■ **YOUR GOAL**: Everything from the line containing "at chamodivimodya@gmail.com !" through the last line of the material must be restated word for word, and only that.

*** DATA SHOWN

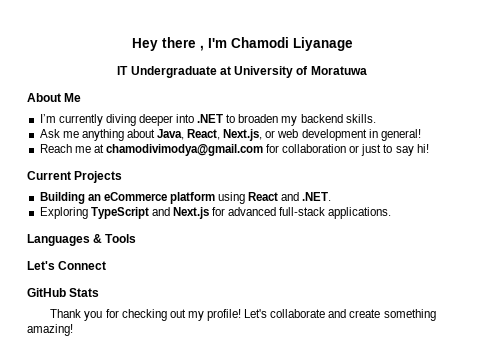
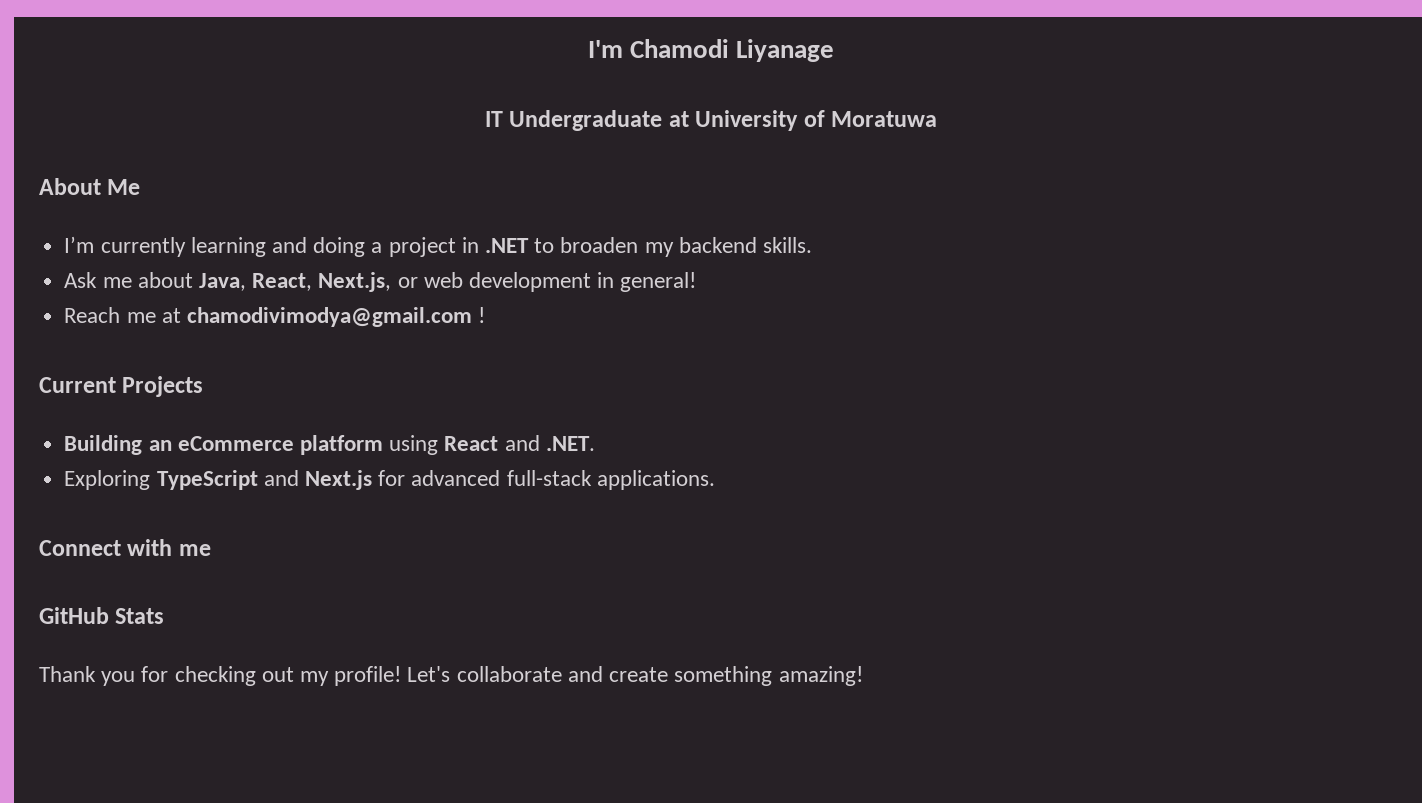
- Hey there , I'm Chamodi Liyanage
+ I'm Chamodi Liyanage
- I’m currently diving deeper into .NET to broaden my backend skills.
+ I’m currently learning and doing a project in .NET to broaden my backend skills.
- Ask me anything about Java, React, Next.js, or web development in general!
+ Ask me about Java, React, Next.js, or web development in general!
- Reach me at chamodivimodya@gmail.com for collaboration or just to say hi!
+ Reach me at chamodivimodya@gmail.com !
- Languages & Tools
- Let's Connect
+ Connect with me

******

■ **SOLUTION TO THE EXERCISE**:
+ Reach me at chamodivimodya@gmail.com !
- Languages & Tools
- Let's Connect
+ Connect with me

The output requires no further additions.